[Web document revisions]
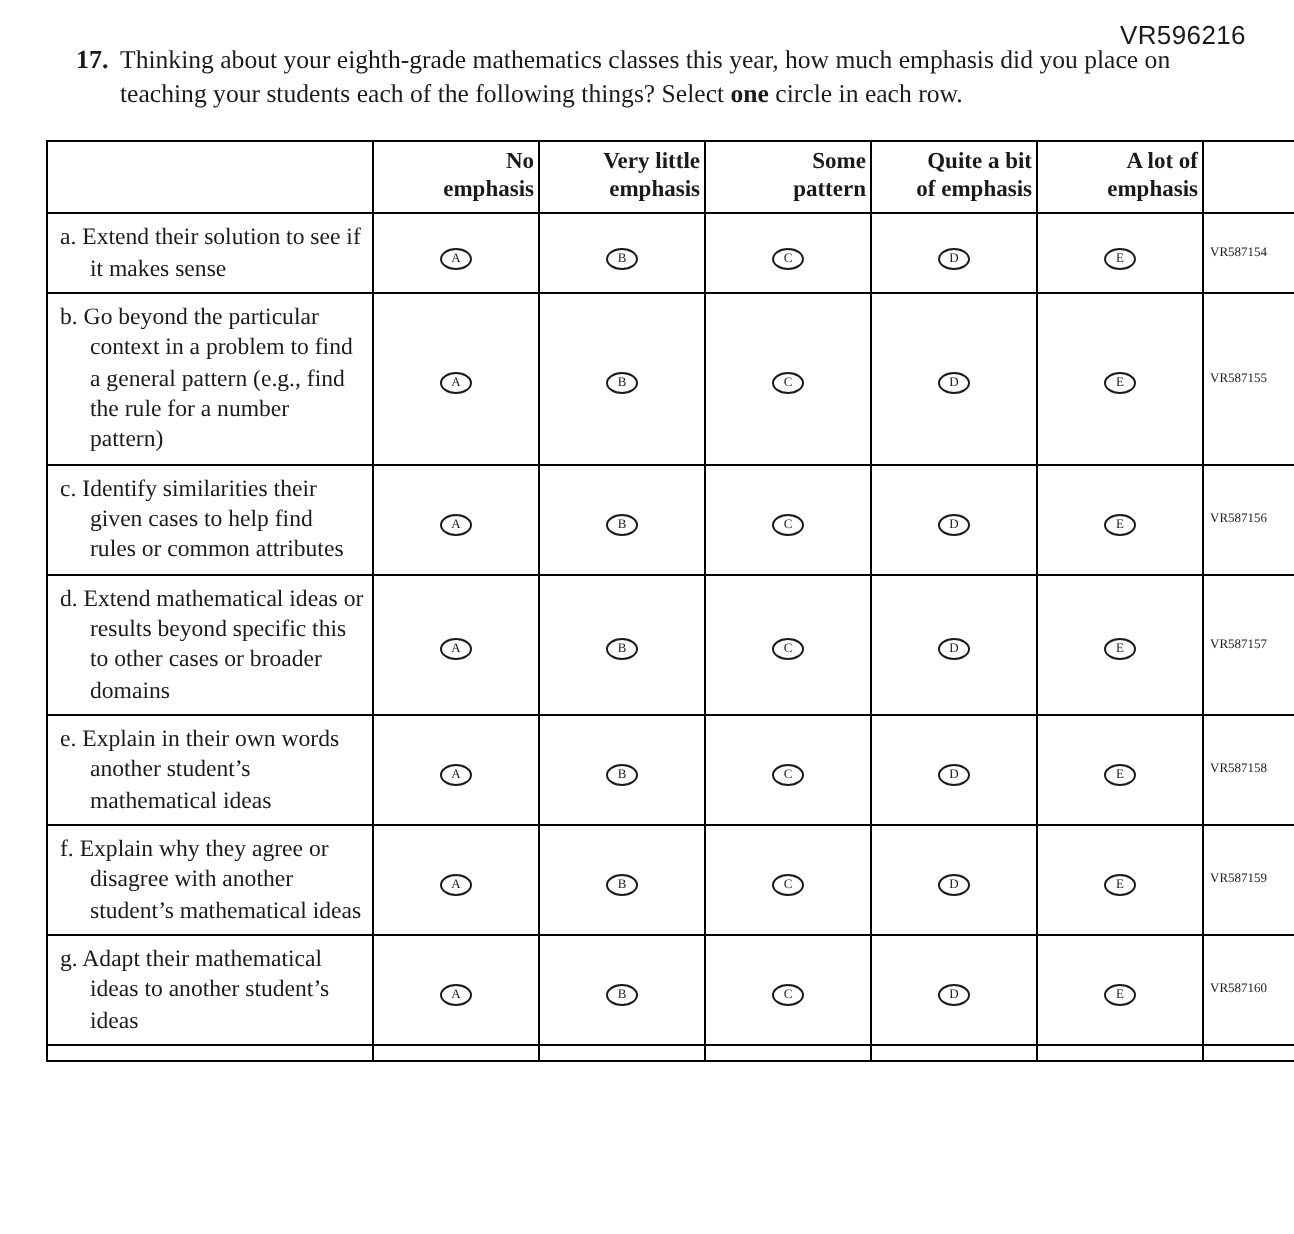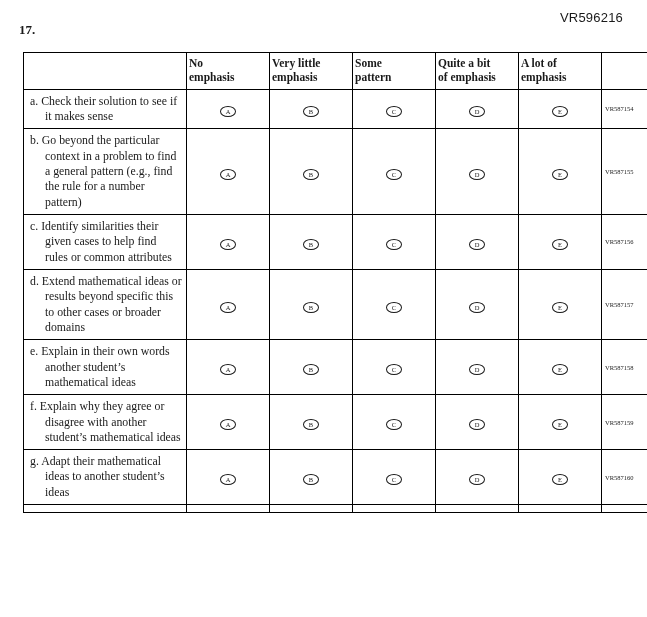--- a/index.html
+++ b/index.html
@@ -23,7 +23,7 @@
   }
   .question {
     display: flex;
-    margin: 22px 0 0 19px;
+    margin: 22px 0 0 38px;
   }
   .qnum {
     font-weight: bold;

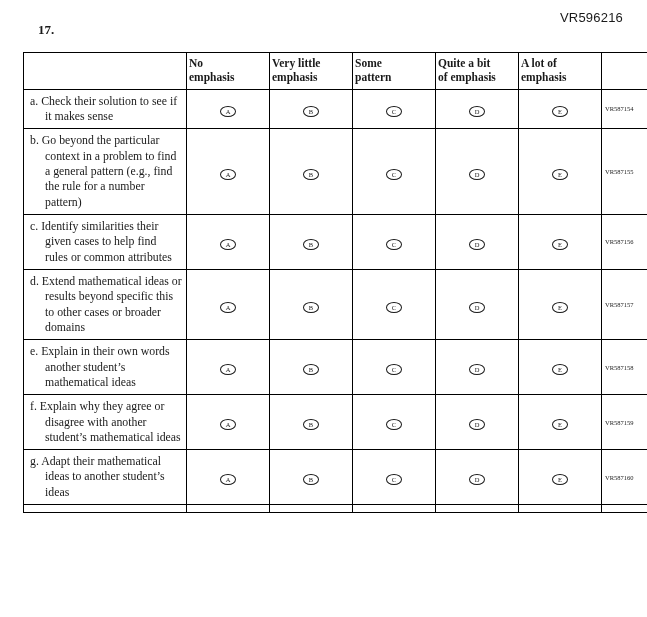--- a/index.html
+++ b/index.html
@@ -100,6 +100,7 @@
 
 <div class="question">
   <span class="qnum">17.</span>
+  <div class="qtext"><span>Thinking about your eighth-grade mathematics classes this year, how much emphasis did you place on teaching your students each of the following things? Select </span><b>one</b><span> circle in each row.</span></div>
 </div>
 
 <table class="grid">

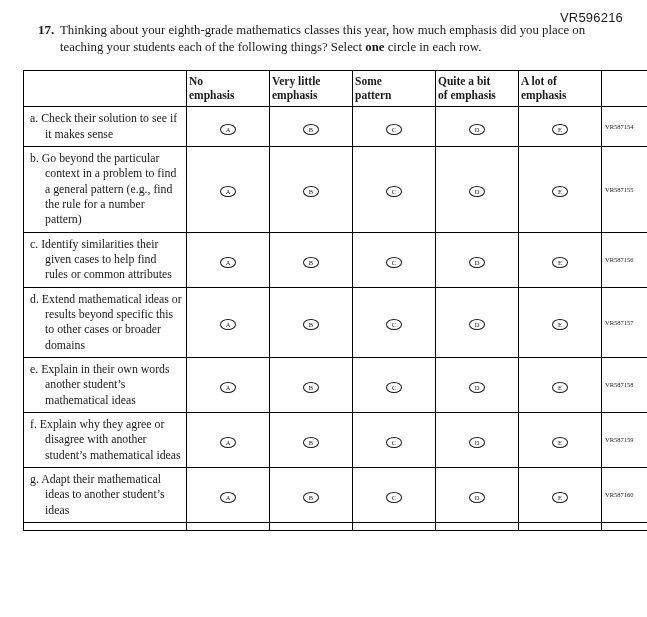--- a/index.html
+++ b/index.html
@@ -51,7 +51,7 @@
     font-weight: bold;
     font-size: 11.5px;
     line-height: 1.2;
-    text-align: left;
+    text-align: right;
     white-space: pre-line;
     padding: 4px 2px;
     vertical-align: middle;

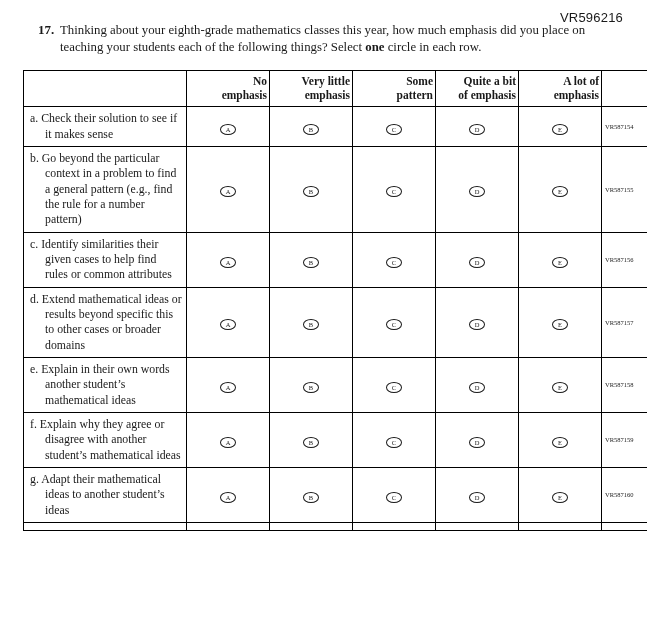--- a/index.html
+++ b/index.html
@@ -122,7 +122,7 @@
   </thead>
   <tbody id="table-body">
       <tr>
-        <td class="item-cell"><span class="row-letter">a. </span><span class="row-text">Check their solution to see if it makes sense</span></td>
+        <td class="item-cell"><span class="row-letter">a. </span><span class="row-text">Extend their solution to see if it makes sense</span></td>
         <td class="bubble-cell"><span class="bubble">A</span></td>
         <td class="bubble-cell"><span class="bubble">B</span></td>
         <td class="bubble-cell"><span class="bubble">C</span></td>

=== Task prompt ===
Return every line from the records above that holds the word "bubble".

=== Task answer ===
         <td class="bubble-cell"><span class="bubble">A</span></td>
         <td class="bubble-cell"><span class="bubble">B</span></td>
         <td class="bubble-cell"><span class="bubble">C</span></td>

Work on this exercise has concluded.